• **TASK OBJECTIVE**
The lines to copy are those with "delivery" in them. Pull each one from the entries below.

+++ SOURCE MATERIAL

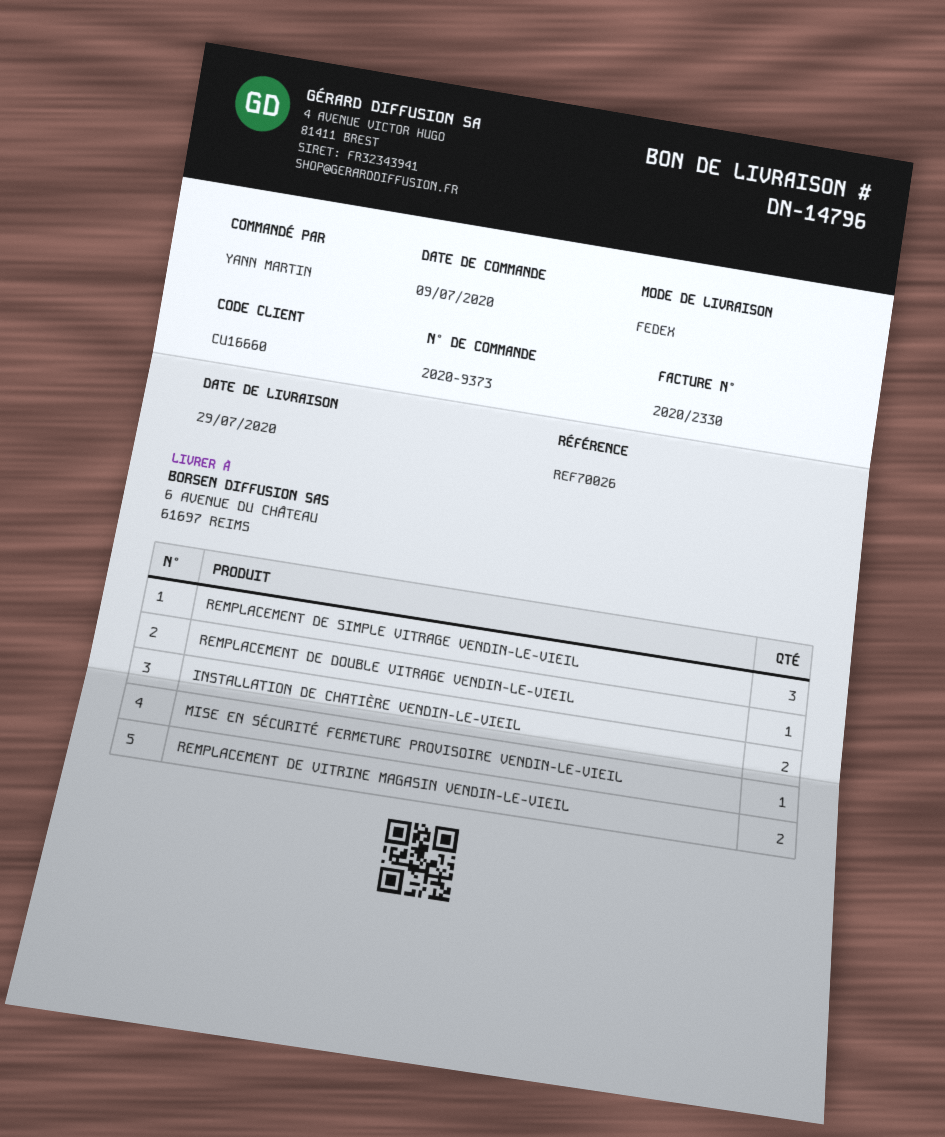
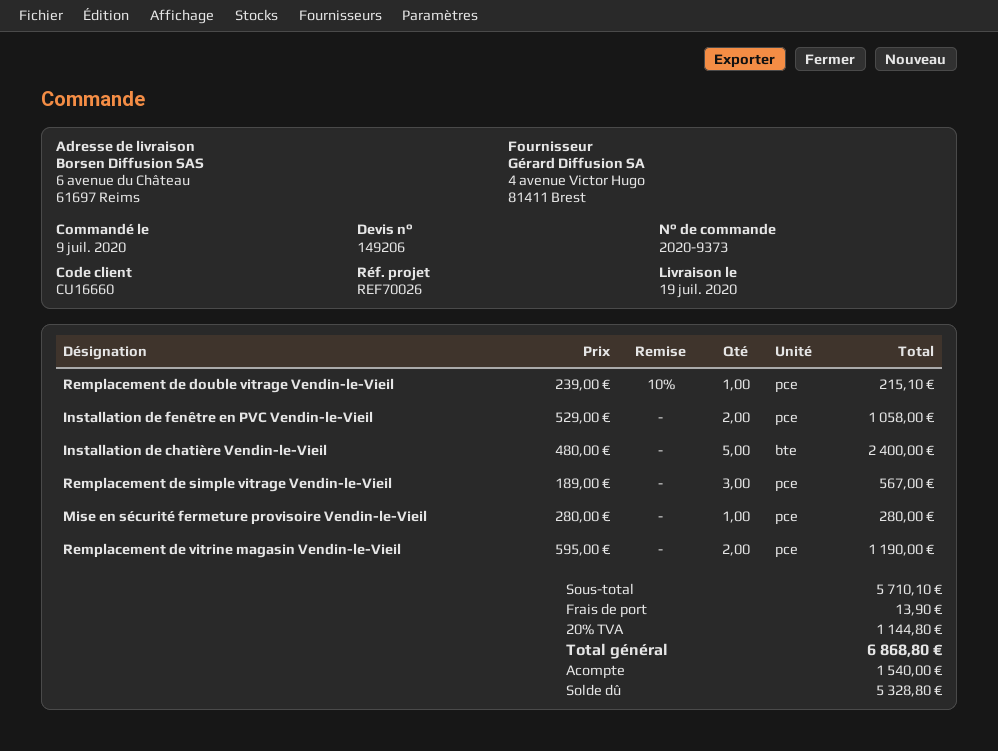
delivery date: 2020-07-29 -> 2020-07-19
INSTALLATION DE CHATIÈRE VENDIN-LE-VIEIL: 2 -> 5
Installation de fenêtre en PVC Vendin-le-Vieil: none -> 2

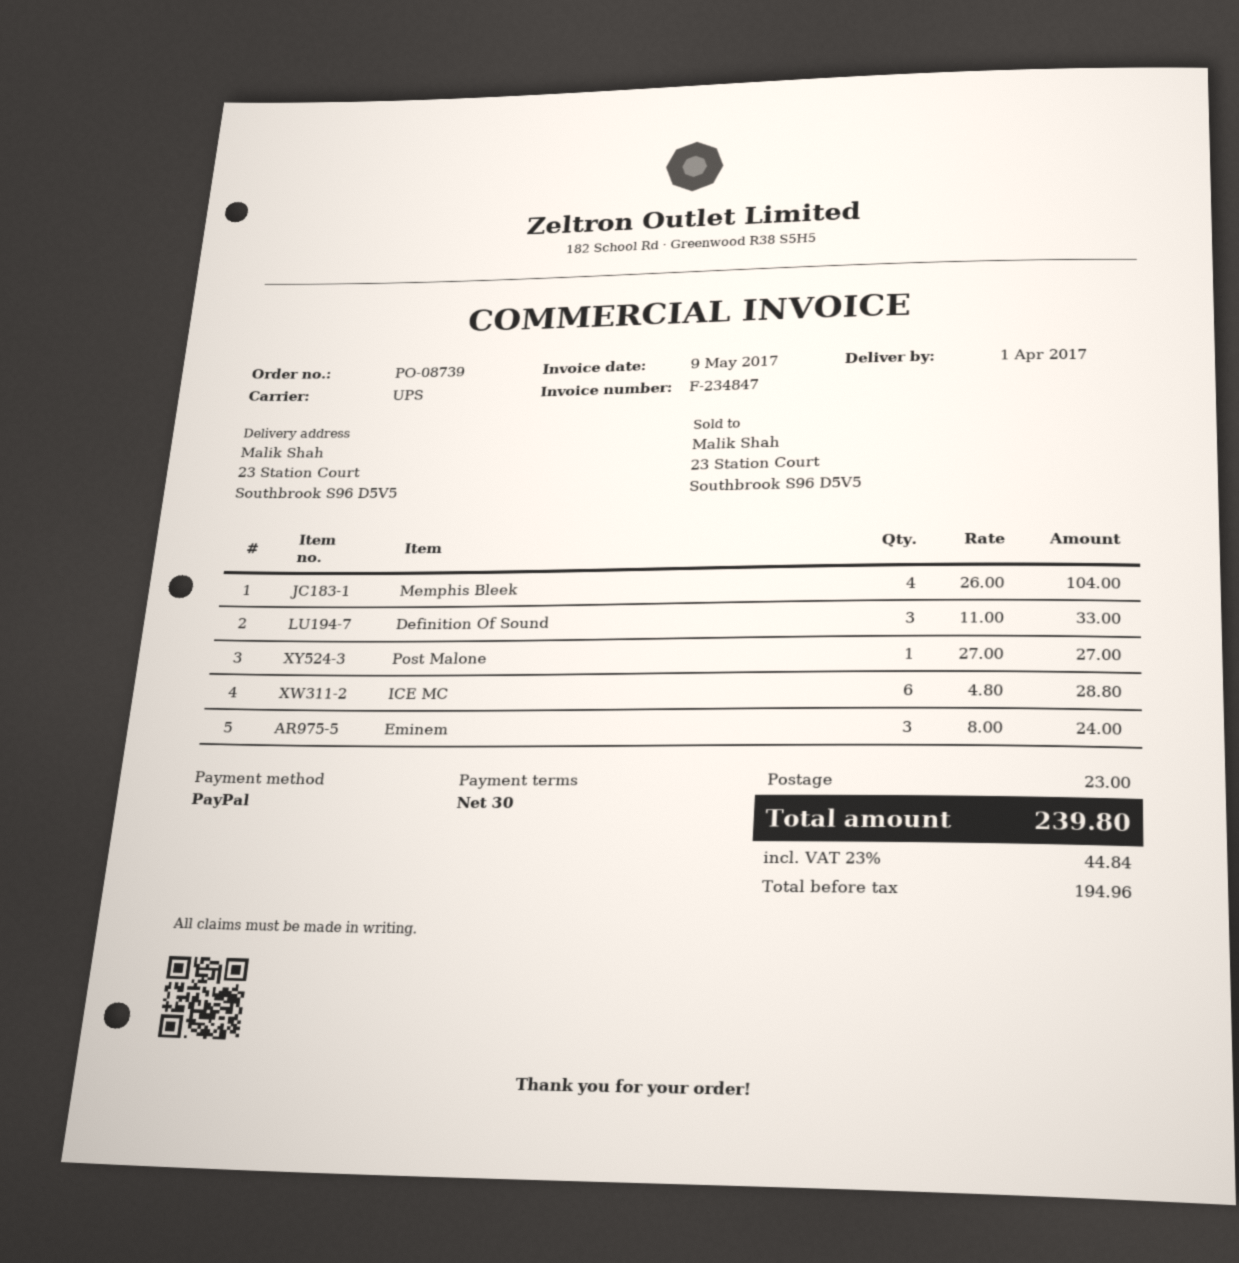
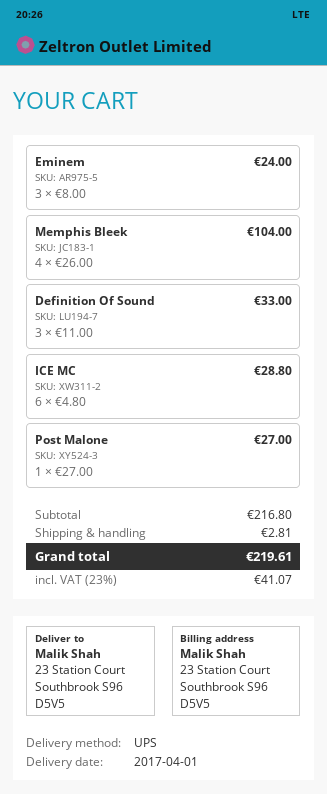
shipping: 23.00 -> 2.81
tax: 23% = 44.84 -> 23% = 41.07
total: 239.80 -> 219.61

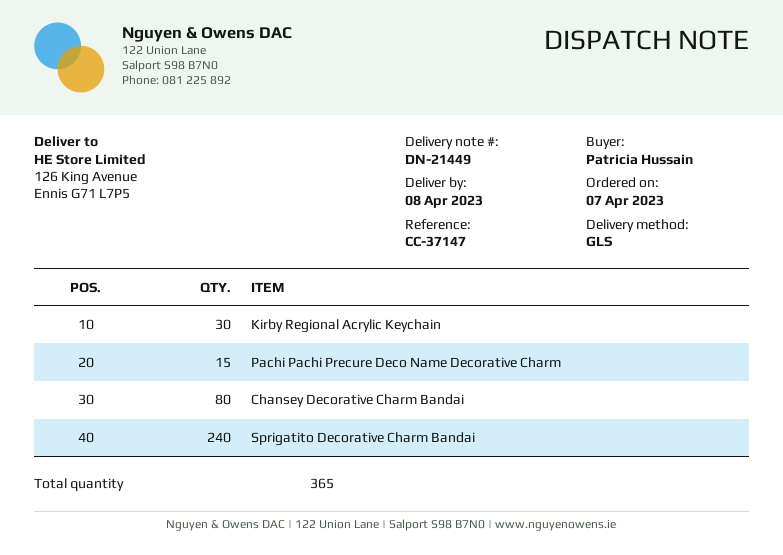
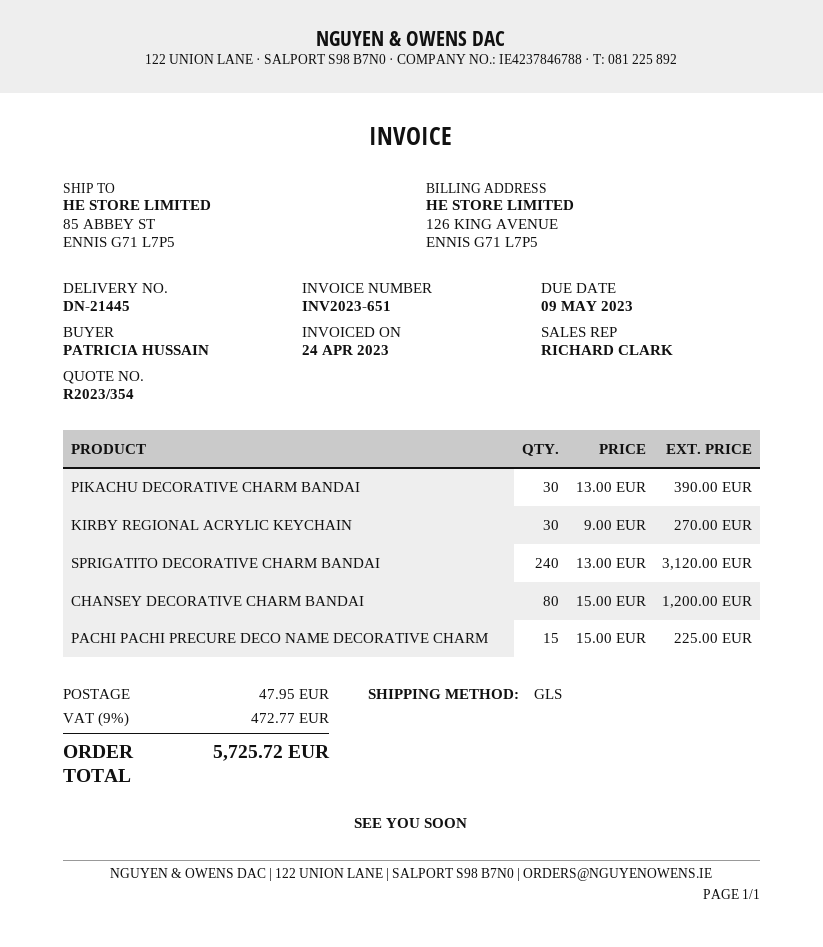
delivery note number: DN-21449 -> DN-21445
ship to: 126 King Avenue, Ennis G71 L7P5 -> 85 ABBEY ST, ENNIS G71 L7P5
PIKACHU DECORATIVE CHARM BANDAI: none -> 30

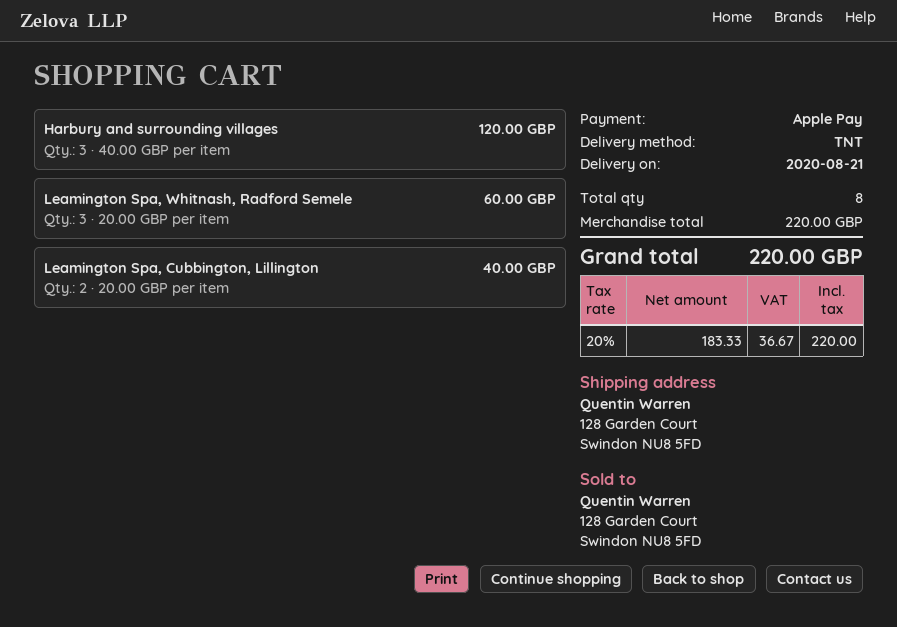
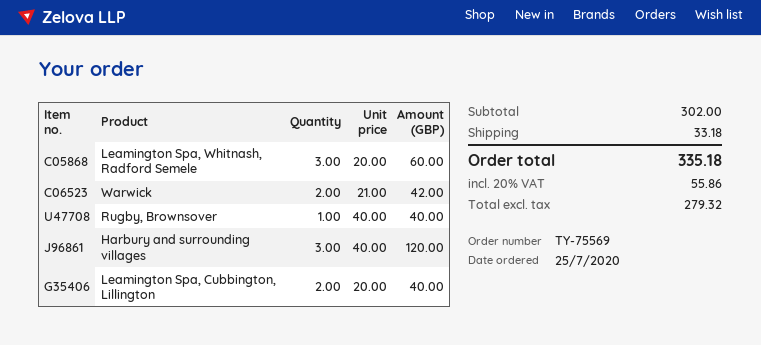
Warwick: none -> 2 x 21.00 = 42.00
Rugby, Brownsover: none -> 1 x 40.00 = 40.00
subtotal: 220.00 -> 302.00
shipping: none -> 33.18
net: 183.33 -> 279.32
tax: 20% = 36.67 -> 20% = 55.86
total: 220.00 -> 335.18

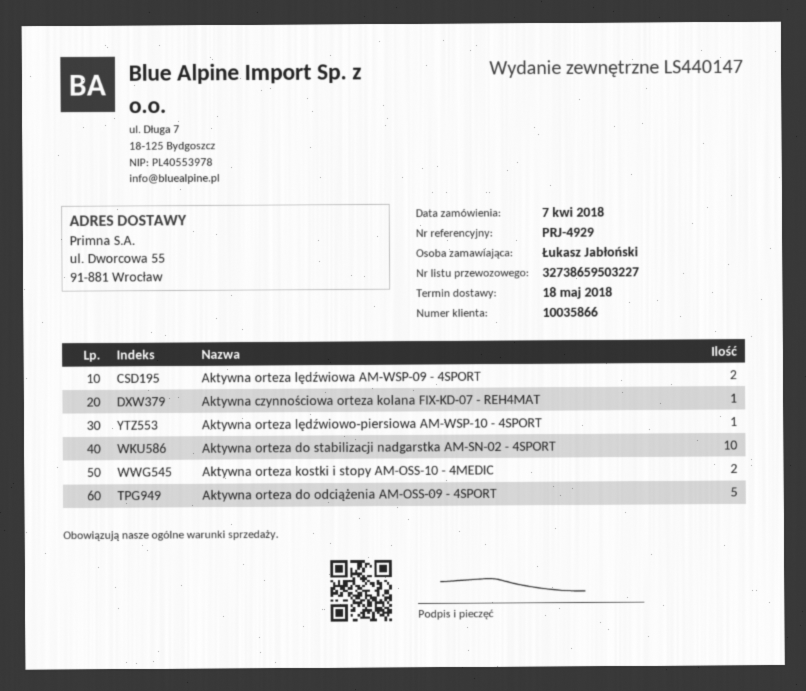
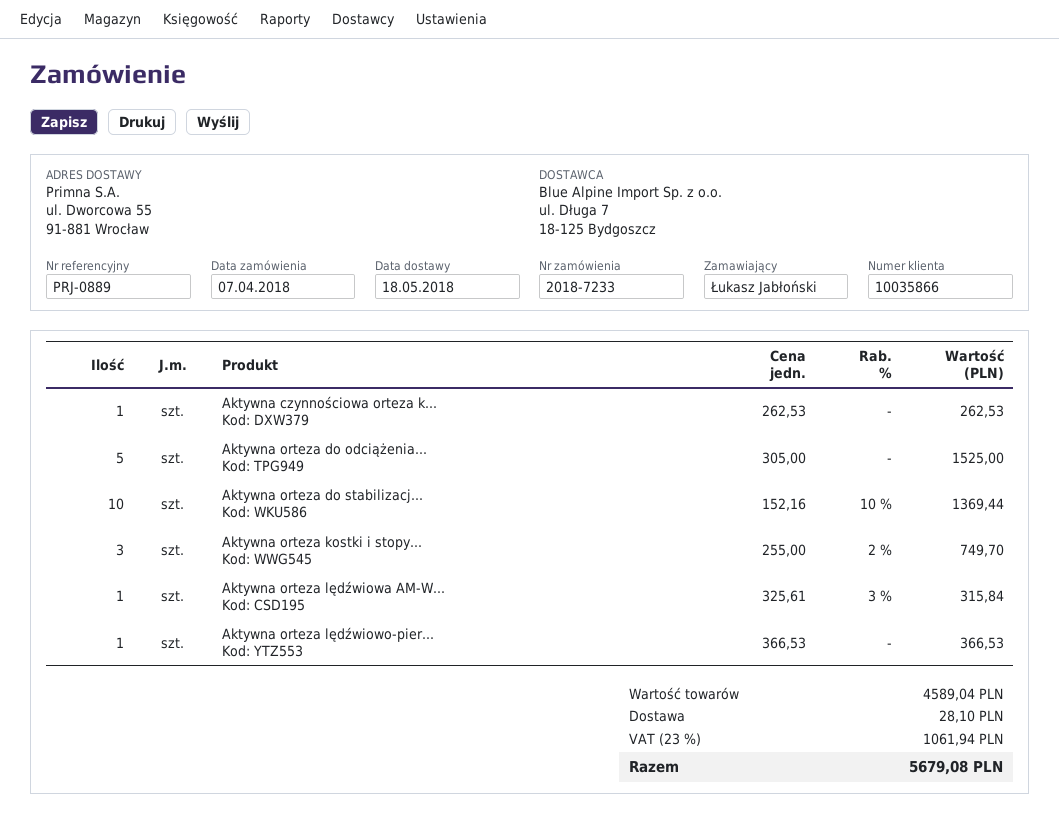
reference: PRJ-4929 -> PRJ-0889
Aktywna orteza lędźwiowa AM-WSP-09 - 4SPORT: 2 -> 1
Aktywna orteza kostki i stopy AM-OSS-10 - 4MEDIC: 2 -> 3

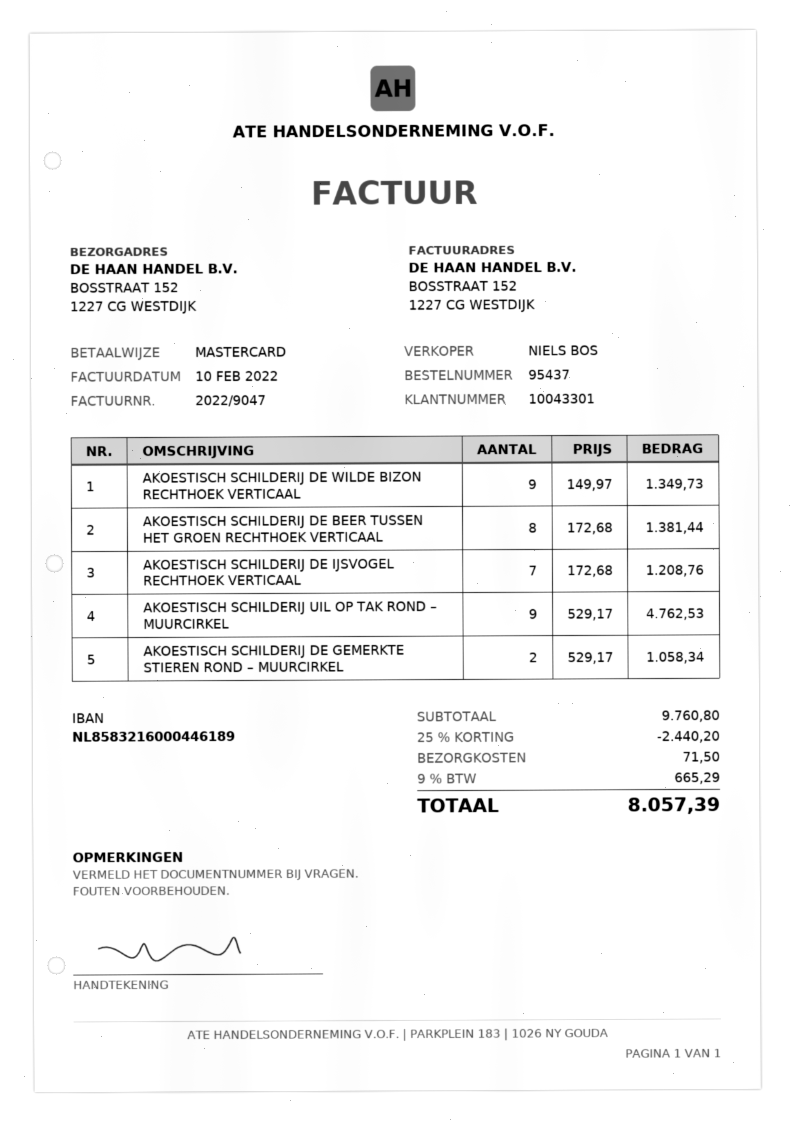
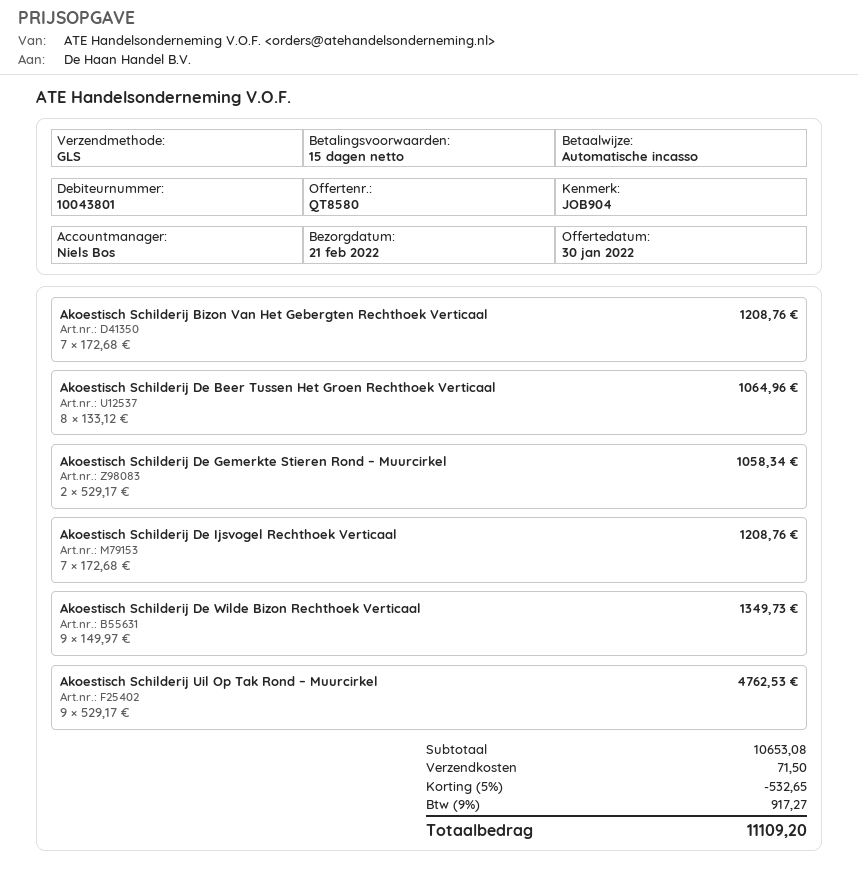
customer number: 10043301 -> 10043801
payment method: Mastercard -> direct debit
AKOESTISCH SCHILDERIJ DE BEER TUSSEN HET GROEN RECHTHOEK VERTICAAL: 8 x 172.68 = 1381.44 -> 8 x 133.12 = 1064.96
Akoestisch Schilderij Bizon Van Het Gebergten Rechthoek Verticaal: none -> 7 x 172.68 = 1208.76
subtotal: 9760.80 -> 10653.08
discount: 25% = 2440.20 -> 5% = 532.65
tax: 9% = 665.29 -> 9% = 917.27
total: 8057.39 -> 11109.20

++++++

• **WRITTEN RESPONSE**
delivery date: 2020-07-29 -> 2020-07-19
delivery note number: DN-21449 -> DN-21445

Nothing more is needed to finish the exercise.